** Opening DATA FOR ANALYSIS block **
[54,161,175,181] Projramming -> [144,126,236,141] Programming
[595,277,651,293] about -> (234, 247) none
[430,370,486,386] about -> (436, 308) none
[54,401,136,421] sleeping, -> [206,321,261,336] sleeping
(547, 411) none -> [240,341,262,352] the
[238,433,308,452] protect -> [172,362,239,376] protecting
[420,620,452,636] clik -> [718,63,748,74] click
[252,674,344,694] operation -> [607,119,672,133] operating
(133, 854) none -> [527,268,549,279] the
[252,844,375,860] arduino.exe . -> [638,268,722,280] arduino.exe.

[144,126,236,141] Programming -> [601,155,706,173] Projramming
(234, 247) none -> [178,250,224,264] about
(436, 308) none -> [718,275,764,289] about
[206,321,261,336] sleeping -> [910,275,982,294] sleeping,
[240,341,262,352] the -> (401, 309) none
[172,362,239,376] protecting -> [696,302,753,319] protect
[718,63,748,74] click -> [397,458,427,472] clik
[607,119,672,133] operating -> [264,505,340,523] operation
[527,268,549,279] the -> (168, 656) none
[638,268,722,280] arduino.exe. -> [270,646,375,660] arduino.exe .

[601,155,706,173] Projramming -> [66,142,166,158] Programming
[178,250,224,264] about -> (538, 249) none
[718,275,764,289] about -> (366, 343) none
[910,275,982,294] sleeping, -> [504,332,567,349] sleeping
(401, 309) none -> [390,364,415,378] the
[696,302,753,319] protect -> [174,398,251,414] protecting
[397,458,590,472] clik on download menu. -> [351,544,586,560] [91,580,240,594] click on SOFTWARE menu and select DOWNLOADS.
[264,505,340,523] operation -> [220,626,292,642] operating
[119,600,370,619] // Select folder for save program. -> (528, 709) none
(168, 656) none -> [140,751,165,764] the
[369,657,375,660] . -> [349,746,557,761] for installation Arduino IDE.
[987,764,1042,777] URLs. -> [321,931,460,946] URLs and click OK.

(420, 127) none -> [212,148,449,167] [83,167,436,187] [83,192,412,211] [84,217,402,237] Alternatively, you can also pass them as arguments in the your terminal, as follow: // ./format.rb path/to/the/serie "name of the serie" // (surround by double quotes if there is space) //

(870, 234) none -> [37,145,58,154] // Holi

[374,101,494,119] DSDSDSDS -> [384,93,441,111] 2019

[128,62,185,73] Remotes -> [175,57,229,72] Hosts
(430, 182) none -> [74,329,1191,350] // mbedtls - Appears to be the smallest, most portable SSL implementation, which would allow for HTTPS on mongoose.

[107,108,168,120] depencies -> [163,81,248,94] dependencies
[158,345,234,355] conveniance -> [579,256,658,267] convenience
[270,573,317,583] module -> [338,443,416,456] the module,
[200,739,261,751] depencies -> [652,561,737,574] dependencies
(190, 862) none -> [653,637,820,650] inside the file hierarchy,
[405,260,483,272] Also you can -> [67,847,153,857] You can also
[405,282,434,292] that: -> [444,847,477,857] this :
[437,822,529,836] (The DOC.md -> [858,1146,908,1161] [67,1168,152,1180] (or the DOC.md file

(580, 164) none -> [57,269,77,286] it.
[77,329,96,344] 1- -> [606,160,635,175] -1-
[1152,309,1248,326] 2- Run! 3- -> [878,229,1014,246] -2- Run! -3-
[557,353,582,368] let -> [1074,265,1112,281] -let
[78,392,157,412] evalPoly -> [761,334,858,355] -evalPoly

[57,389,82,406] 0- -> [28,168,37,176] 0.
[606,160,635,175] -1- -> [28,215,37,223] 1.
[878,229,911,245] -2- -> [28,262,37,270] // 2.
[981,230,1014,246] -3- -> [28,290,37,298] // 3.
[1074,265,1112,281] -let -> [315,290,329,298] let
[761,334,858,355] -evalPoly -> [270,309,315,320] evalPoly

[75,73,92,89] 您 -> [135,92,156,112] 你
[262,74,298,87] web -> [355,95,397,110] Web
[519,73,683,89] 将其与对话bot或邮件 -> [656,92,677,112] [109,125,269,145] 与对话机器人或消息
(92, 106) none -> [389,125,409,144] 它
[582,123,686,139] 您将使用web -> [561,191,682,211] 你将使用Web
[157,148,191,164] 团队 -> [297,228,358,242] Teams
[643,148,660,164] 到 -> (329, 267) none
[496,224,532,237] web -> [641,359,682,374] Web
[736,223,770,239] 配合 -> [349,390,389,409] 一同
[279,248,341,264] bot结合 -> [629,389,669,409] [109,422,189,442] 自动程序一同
** Closing DATA FOR ANALYSIS block **
WHAT YOU WILL DO → Within the listing above, locate the line containing "[557,353,582,368] let ->" and the line containing "(92, 106) none -> [389,125,409,144] 它". Reproduce those two lines and all lines between them exactly, with nothing added.

SOLUTION TO THE EXERCISE →
[557,353,582,368] let -> [1074,265,1112,281] -let
[78,392,157,412] evalPoly -> [761,334,858,355] -evalPoly

[57,389,82,406] 0- -> [28,168,37,176] 0.
[606,160,635,175] -1- -> [28,215,37,223] 1.
[878,229,911,245] -2- -> [28,262,37,270] // 2.
[981,230,1014,246] -3- -> [28,290,37,298] // 3.
[1074,265,1112,281] -let -> [315,290,329,298] let
[761,334,858,355] -evalPoly -> [270,309,315,320] evalPoly

[75,73,92,89] 您 -> [135,92,156,112] 你
[262,74,298,87] web -> [355,95,397,110] Web
[519,73,683,89] 将其与对话bot或邮件 -> [656,92,677,112] [109,125,269,145] 与对话机器人或消息
(92, 106) none -> [389,125,409,144] 它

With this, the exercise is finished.